= Supplied records =
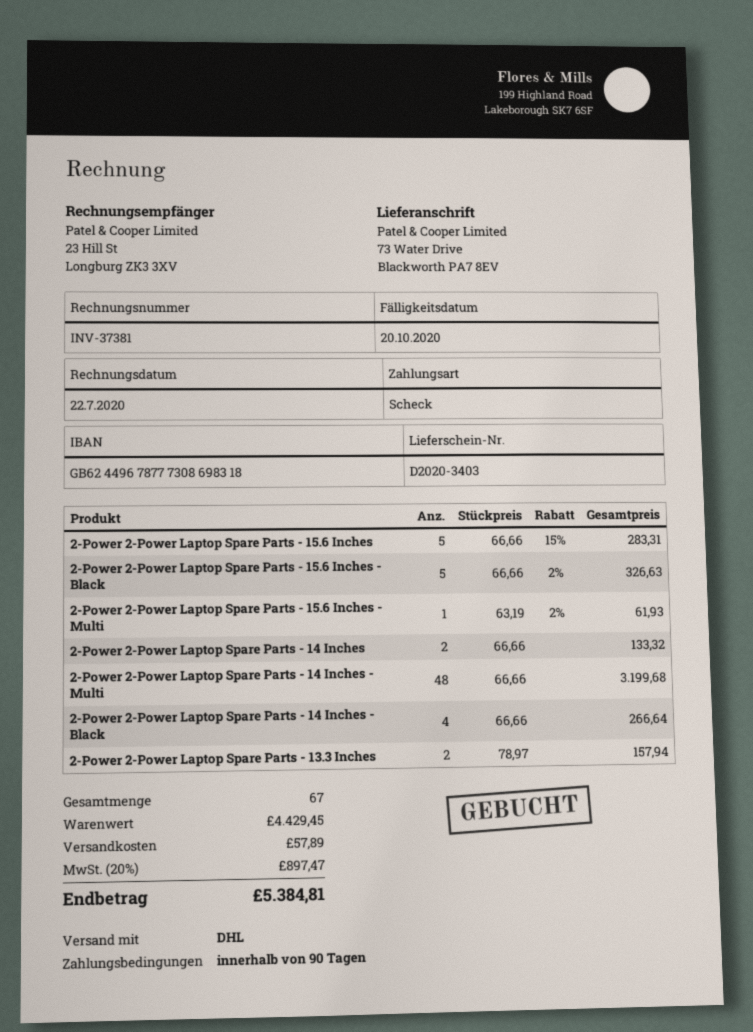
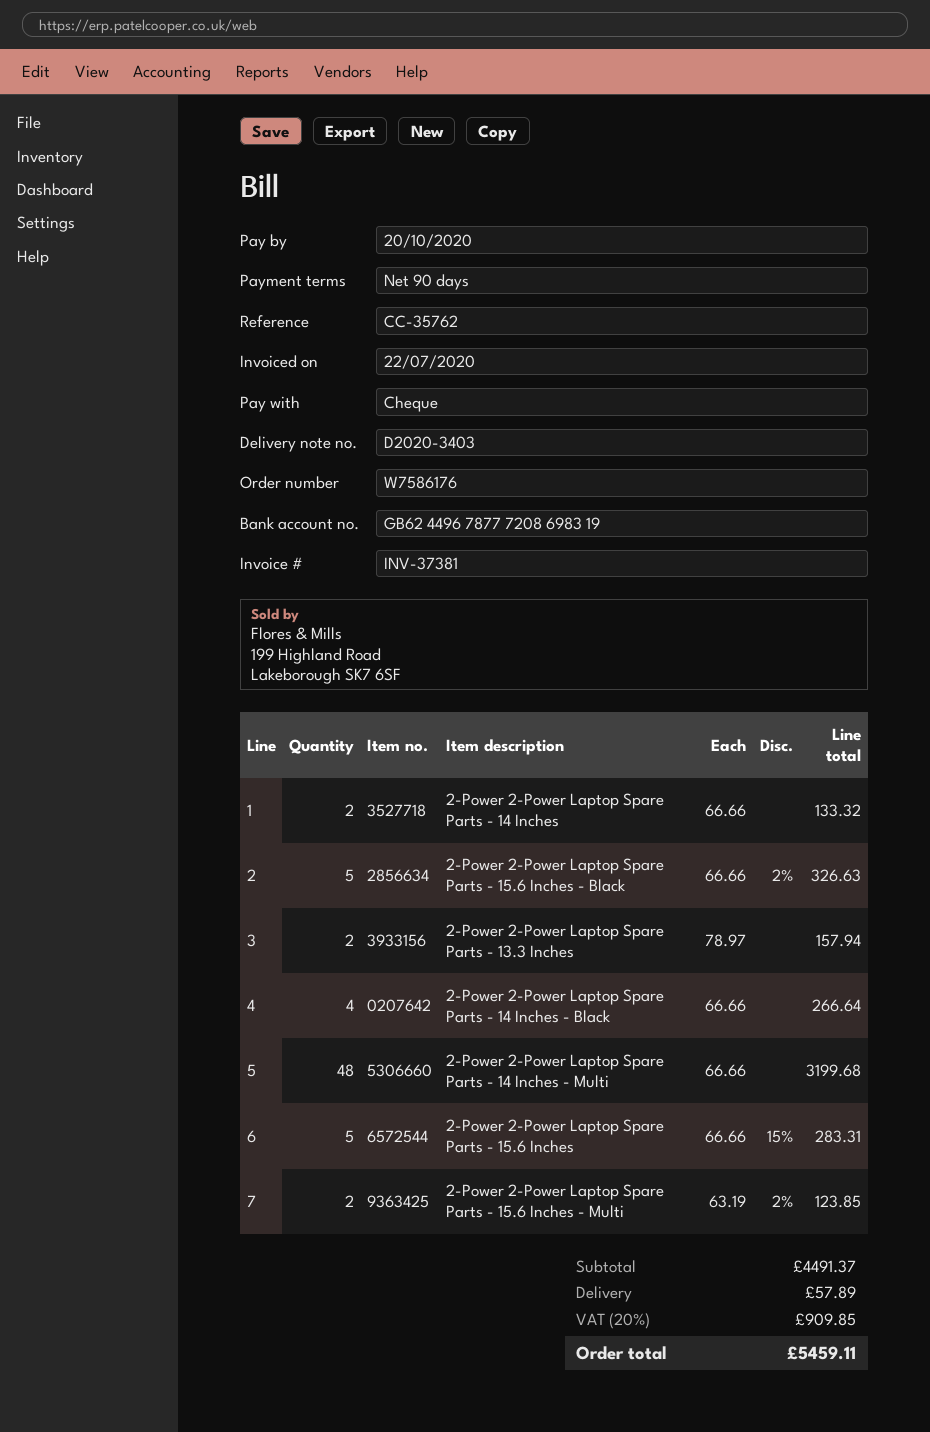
bank account: GB62449678777308698318 -> GB62449678777208698319
2-Power 2-Power Laptop Spare Parts - 15.6 Inches - Multi: 1 x 63.19 - 2% = 61.93 -> 2 x 63.19 - 2% = 123.85
subtotal: 4429.45 -> 4491.37
tax: 20% = 897.47 -> 20% = 909.85
total: 5384.81 -> 5459.11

= What you should do =
From the line containing "subtotal: 4429.45 -> 4491.37" down to the last line of the data above, copy every line exactly; leave out all other lines.

= Exercise response =
subtotal: 4429.45 -> 4491.37
tax: 20% = 897.47 -> 20% = 909.85
total: 5384.81 -> 5459.11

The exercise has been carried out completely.